Dendritic cells are the body’s first line of defense in alerting the immune system to the presence of foreign invaders in the body such as viruses, bacteria and parasites as well as tumour cells and other dead or damaged cells. Also known as antigen-presenting cells, dendritic cells effectively engulf components of these damaged cells, then present molecules from damaged cells to other immune cells, setting off a full blown immune response.
The research, published in the Journal of Clinical Investigation Insights, was led by Associate Professor Mireille Lahoud, from the Monash Biomedicine Discovery Institute, and Associate Professor Kristen Radford, from the Mater Medical Research Institute at the University of Queensland. The paper’s first author is Kirsteen Tullett, a PhD student working jointly in the Lahoud/Radford labs.
Associate Professors Lahoud and Caminschi previously identified a protein called Clec9A that sits on the surface of dendritic cells and responds to dead and damaged cells, particularly associated with infectious diseases. Associate Professor Radford had previously identified the human dendritic cells best equipped to initiate the immune response to cancer cells. Importantly, they demonstrated that these are the dendritic cells that express Clec9A.
According to Associate Professor Lahoud, Clec9A has the potential to form the basis of a new, more modern class of vaccines that are more effective and have fewer side-effects. “By creating vaccines that bind to Clec9A, we can trick dendritic cells to think they have encountered a damaged cell and help to launch an immune response to the target infectious agent or cancer cells,” Professor Lahoud said.

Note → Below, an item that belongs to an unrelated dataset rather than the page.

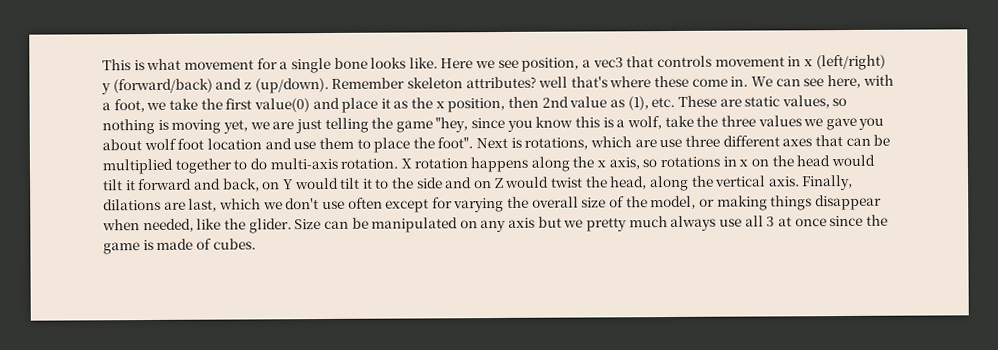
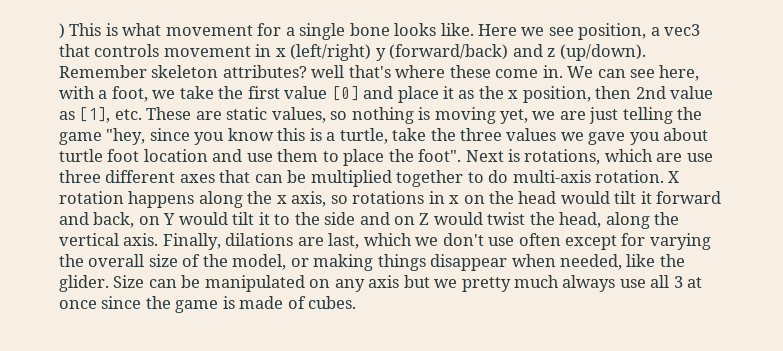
- This is what movement for a single bone looks like.
+ ) This is what movement for a single bone looks like.
- We can see here, with a foot, we take the first value(0) and place it as the x position, then 2nd value as (1), etc. These are static values, so nothing is moving yet, we are just telling the game "hey, since you know this is a wolf, take the three values we gave you about wolf foot location and use them to place the foot".
+ We can see here, with a foot, we take the first value [0] and place it as the x position, then 2nd value as [1], etc. These are static values, so nothing is moving yet, we are just telling the game "hey, since you know this is a turtle, take the three values we gave you about turtle foot location and use them to place the foot".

In this paper, the researchers have turned their attention to a dendritic-cell based vaccine against cancer. The researchers have developed “human chimaeric” antibodies that can be used to deliver vaccines to Clec9A on human dendritic cells, thereby delivering the vaccine straight to the dendritic cells that are best able to initiate immune responses to cancer and infected cells. These antibodies potentially form the basis of a cancer vaccine that is highly targeted to removing the tumour cells with minimal side effects.